Fostering global connections
Timothy Shaw and Jane Parpart have led storied careers. Globally recognized scholars, researchers and administrators, they’ve dedicated their lives and professions to international development with an eye to Africa. But it’s their decades of mentorship that stands as their greatest accomplishment. The couple has created and nurtured a dynamic international network of scholars, policy makers and administrators who are making a difference in areas ranging from the United Nations to leading world-renowned educational institutions.
And now their legacy of support will continue through the Timothy Shaw & Jane Parpart Scholarship in Political Science, earmarked for master’s or PhD students in political science and/or international development studies. The scholarship will provide financial support to one or more students annually. “We’re delighted to create this scholarship given all the benefits we’ve received from this network over the last several decades,” says Dr. Shaw, who spent nearly 30 years at Dal as director of the Pearson Institute, the International Development Studies Program, the Centre for African Studies and the Centre for Foreign Policy Studies. “We hope to inspire the next generation of socially conscious, politically informed and globally aware researchers at Dalhousie.”
Like Dr. Shaw, Dr. Parpart also spent much of her career at Dal, first in the Department of History and eventually as the Lester B. Pearson Chair in International Development Studies. She was also a key player in the development of the Gender and Women’s Studies program. She knows first-hand the value of providing financial support to graduate students, many of whom are new to Canada. “A lot of these scholars tend to be mature students who have their own families. It’s been very important for us to help them get established. In turn, many of them are continuing the same tradition of giving back because they recall the good experiences they had and want to do the same for others,” says Dr. Parpart. “I hope our legacy and commitment to international perspectives on life and work will continue to be a good model.”
Connection to Africa
Drs. Shaw and Parpart’s connection to Africa began during their own graduate school days (although the two wouldn’t meet until nearly 20 years later.) For Dr. Shaw it was the three years studying for his master’s degree in Uganda in the late 1960s. “Africa got into my blood and has never left.” And for Dr. Parpart, it was the reputation of Boston University’s African Studies Center that piqued her interest and subsequent “fascination with the continent.” Thus began fascinating careers that have spanned five decades and the world.
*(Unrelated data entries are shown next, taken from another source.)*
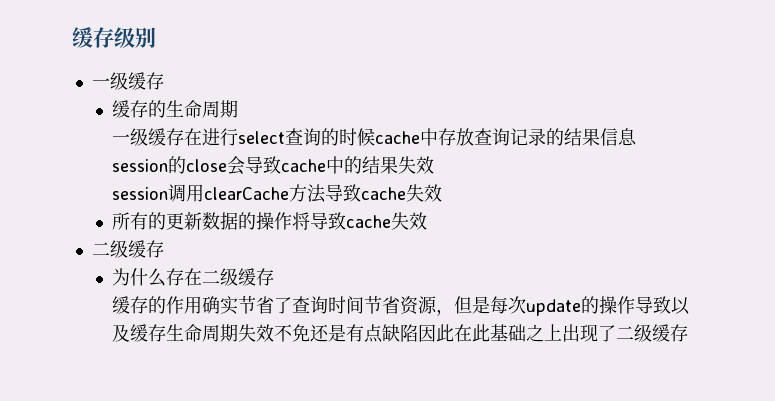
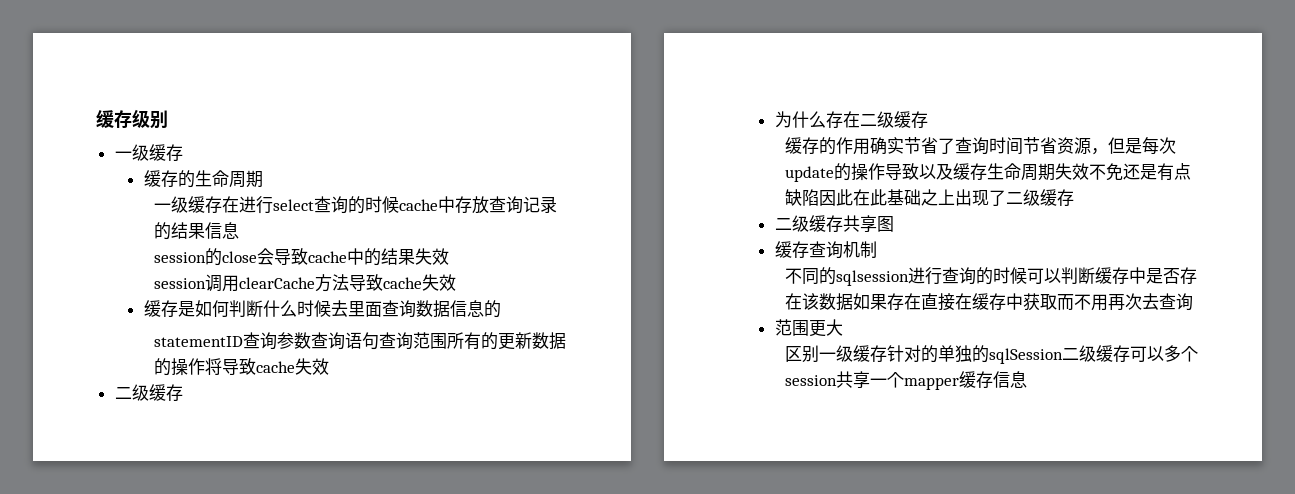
(442, 193) none -> [143,300,501,318] [154,332,448,350] 缓存是如何判断什么时候去里面查询数据信息的 // statementID查询参数查询语句查询范围
(688, 333) none -> [774,215,894,233] [774,241,877,259] [785,267,1198,286] [785,293,1194,311] [774,319,843,337] [785,345,1199,364] [785,371,1028,390] // 二级缓存共享图 // 缓存查询机制 // 不同的sqlsession进行查询的时候可以判断缓存中是否存在该数据如果存在直接在缓存中获取而不用再次去查询 // 范围更大 // 区别一级缓存针对的单独的sqlSession二级缓存可以多个session共享一个mapper缓存信息

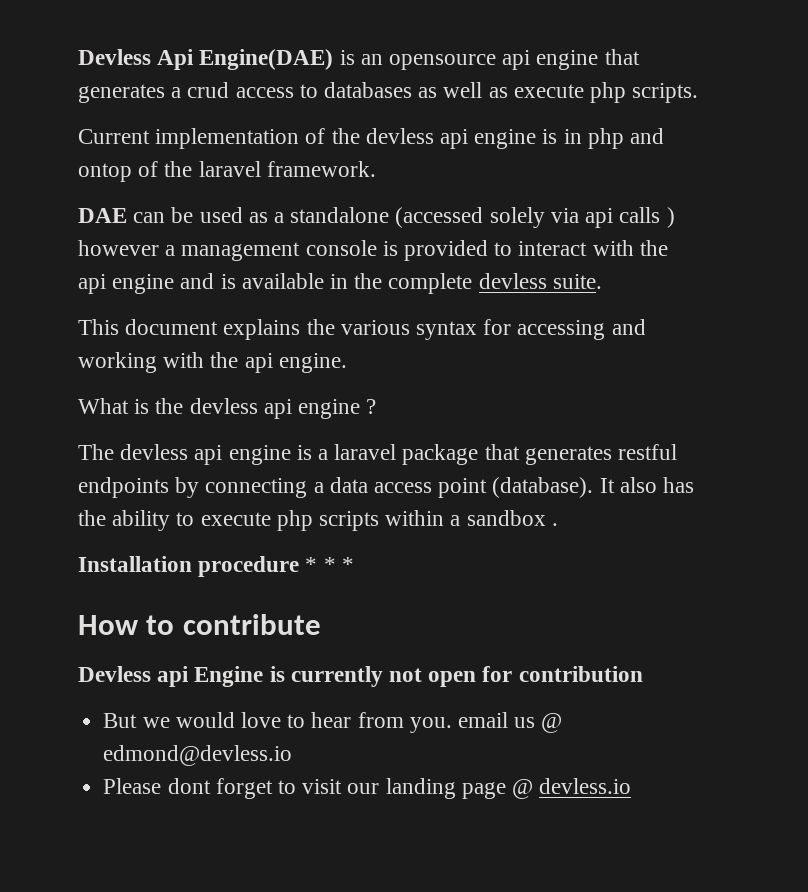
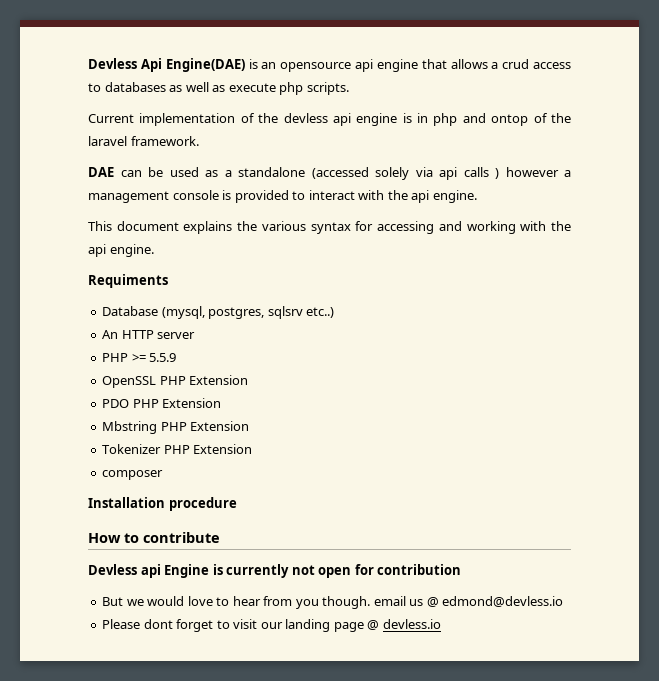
[78,84,165,103] generates -> [450,59,488,69] allows
[112,273,602,294] engine and is available in the complete devless suite. -> [432,190,477,203] engine.
[78,398,377,419] [78,444,678,465] [78,477,695,498] [78,510,558,531] What is the devless api engine ? // The devless api engine is a laravel package that generates restful endpoints by connecting a data access point (database). It also has the ability to execute php scripts within a sandbox . -> [88,274,168,288] [102,306,335,319] [102,330,196,339] [102,353,177,362] [102,375,249,388] [102,398,222,408] [102,421,250,434] [102,444,253,454] [102,470,164,480] Requiments // Database (mysql, postgres, sqlsrv etc..) // An HTTP server // PHP >= 5.5.9 // OpenSSL PHP Extension // PDO PHP Extension // Mbstring PHP Extension // Tokenizer PHP Extension // composer
[305,557,354,572] * * * -> (237, 504) none
[409,717,452,733] you. -> [295,596,371,609] you though.

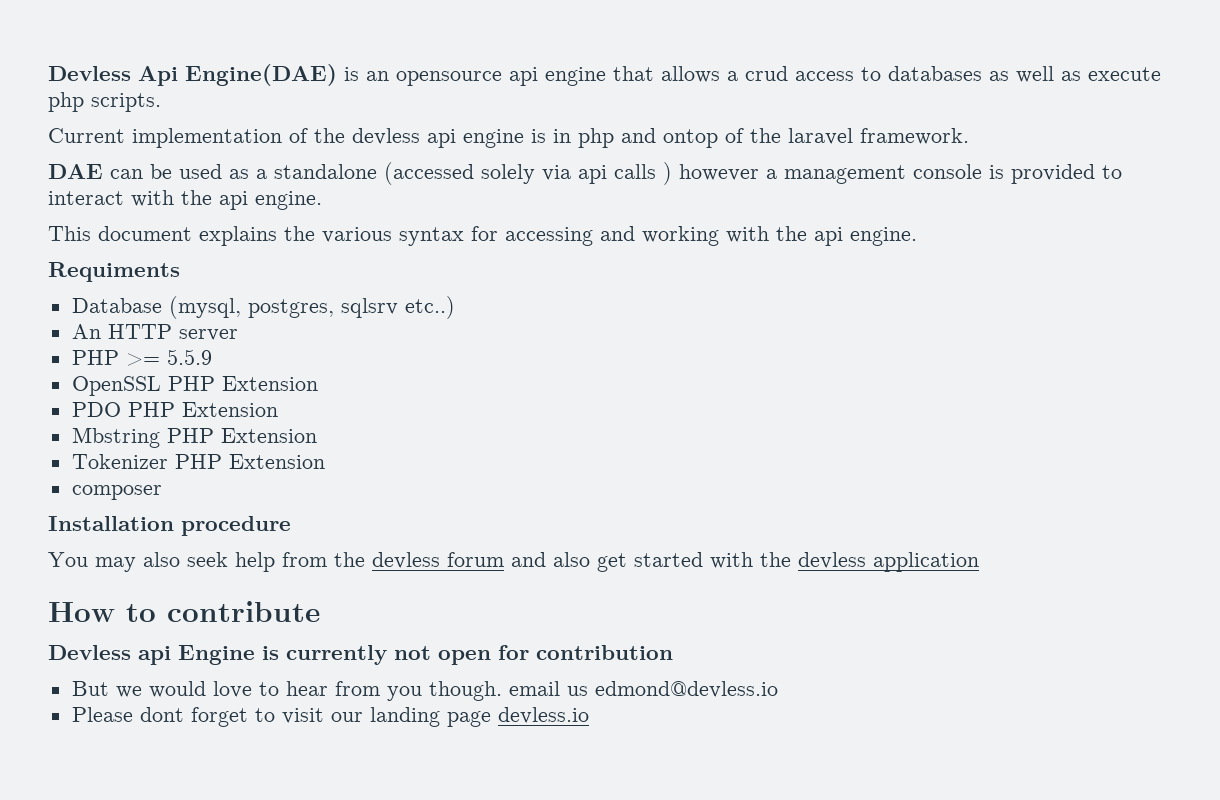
(237, 504) none -> [48,552,979,572] // You may also seek help from the devless forum and also get started with the devless application
[426,597,439,607] @ -> (588, 691) none
[367,620,380,630] @ -> (491, 719) none

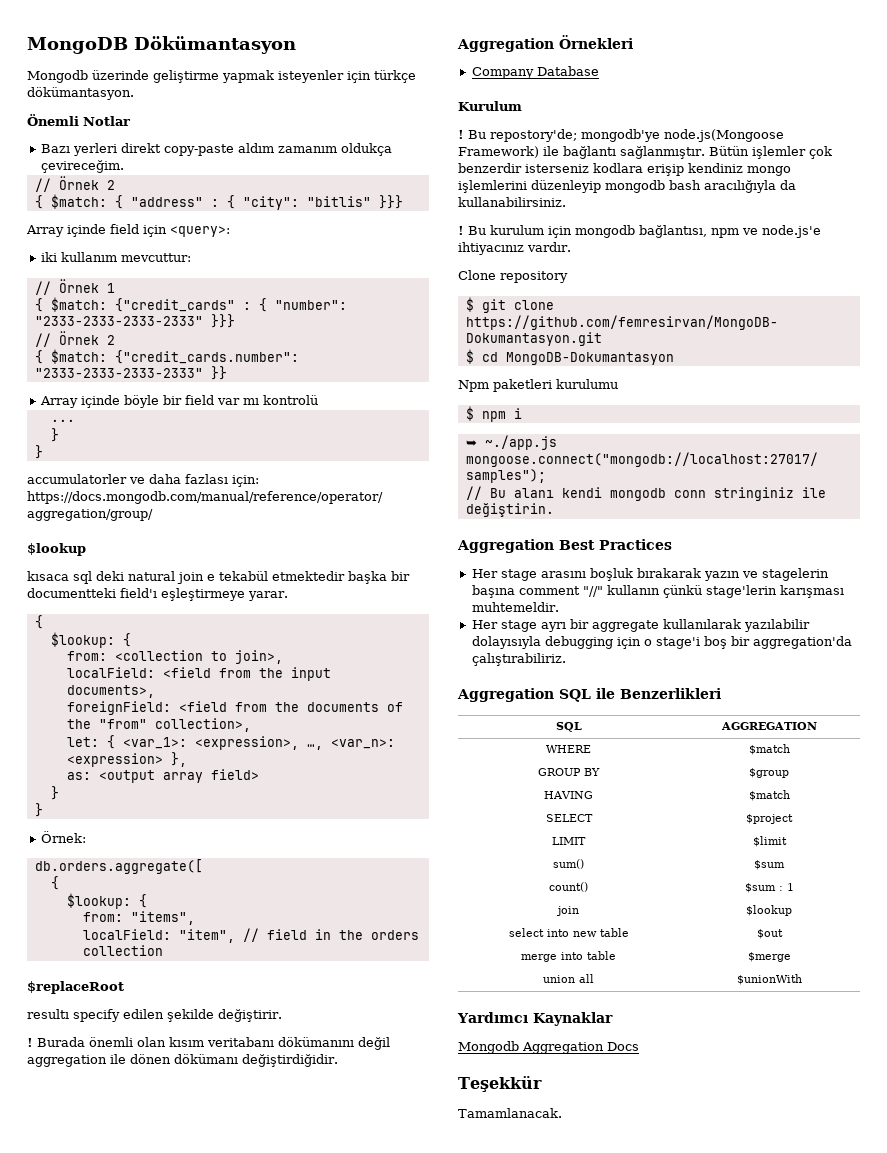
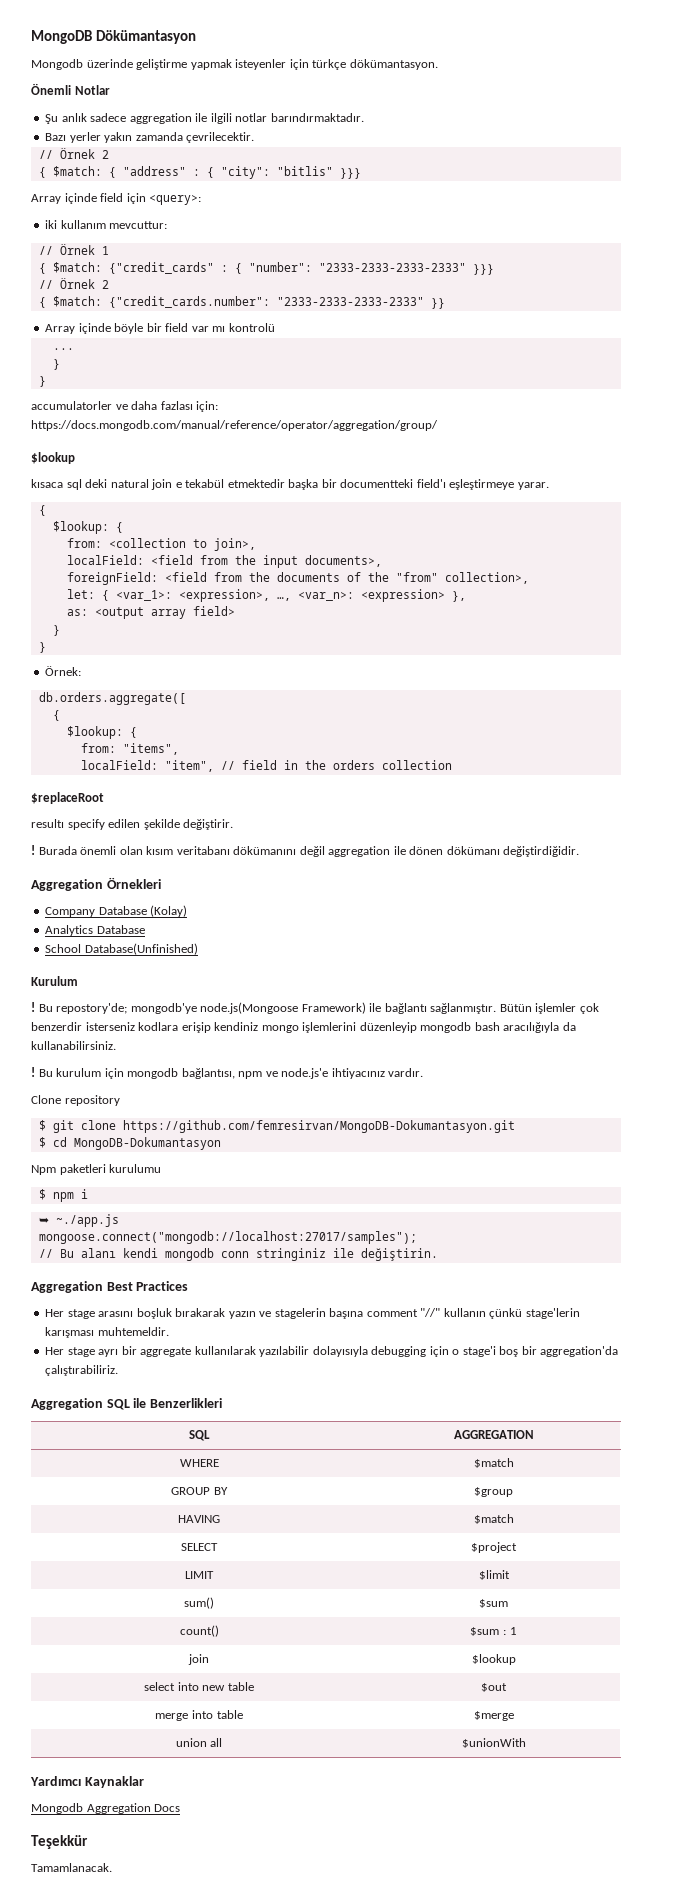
[40,143,392,156] [40,160,124,173] Bazı yerleri direkt copy-paste aldım zamanım oldukça çevireceğim. -> [45,113,364,124] [45,132,255,143] Şu anlık sadece aggregation ile ilgili notlar barındırmaktadır. // Bazı yerler yakın zamanda çevrilecektir.
(599, 71) none -> [150,905,188,917] [45,925,145,936] [45,943,198,955] (Kolay) // Analytics Database // School Database(Unfinished)

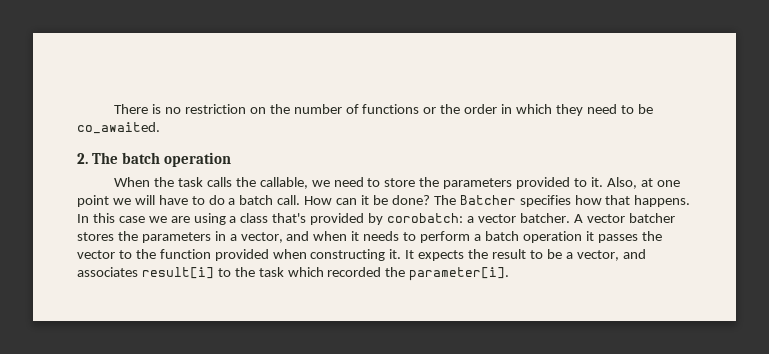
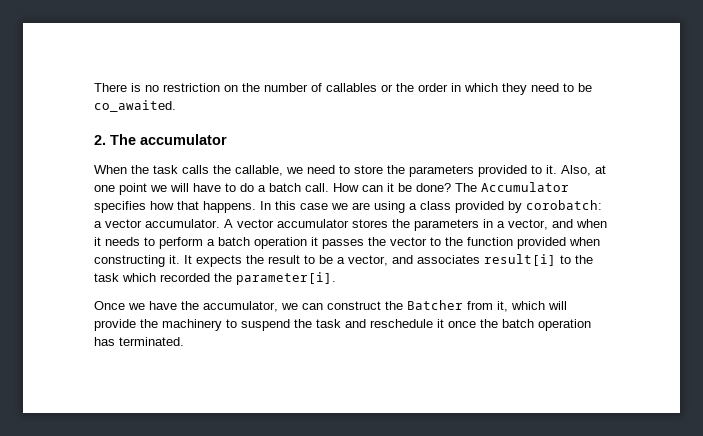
[362,104,420,114] functions -> [326,83,377,92] callables
[121,152,231,167] batch operation -> [140,134,227,145] accumulator
[459,195,516,205] Batcher -> [481,182,569,192] Accumulator
[272,213,307,223] that's -> (451, 205) none
[519,213,570,223] batcher. -> [145,219,220,228] accumulator.
[628,213,675,223] batcher -> [277,219,349,228] accumulator
(510, 274) none -> [94,300,567,312] [94,319,591,331] [94,337,184,346] // Once we have the accumulator, we can construct the Batcher from it, which will provide the machinery to suspend the task and reschedule it once the batch operation has terminated.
In addition to their professorships at Dal, Dr. Shaw directed the Institute of Commonwealth Studies at the University of London and the Institute of International Relations at the University of the West Indies in Trinidad and Tobago, and Dr. Parpart was a visiting professor at the Centre for Gender and Development Studies, University of the West Indies, to name just a few of their accomplishments.
In Dr. Parpart’s words, they like to “stay involved and engaged,” though that may be putting it lightly. They continue to make a global impact through visiting professorships, research and writing, and
each currently serves on more than a dozen PhD advisory committees. Both currently hold professorships (visiting and adjunct) at the University of Massachusetts Boston, Carleton University and University of Ottawa.
Bringing people together
While Drs. Shaw and Parpart have an impressive list of accomplishments and accolades, they are humble and quick to bring the conversation back to the PhD students they’ve mentored, one of whom is the current chair in the Department of Political Science, David Black (MA’86, PhD’92). “I can’t overestimate Tim and Jane’s generosity and their ability to bring people together,” says Dr. Black, who credits Drs. Shaw and Parpart for attracting him to the Centre for African Studies.
“One of the most important roles in mentoring young African students, and other students interested in Africa, is providing them with adequate support. It can be challenging to recruit and fund these students to come to Dal, but there is a huge benefit in doing so. It’s crucial to have African and other ‘global South’ students in the program to enable a rich and diverse collective learning environment,” remarks Dr. Black.
“The only way forward”
For Drs. Shaw and Parpart the influence of creating an international environment goes far beyond the scholars and the university. “We believe this is a global world. We support anything that helps global understanding and a commitment to a global perspective—we think it’s the only way forward,” says Dr. Parpart. “We hope that this scholarship will facilitate that.”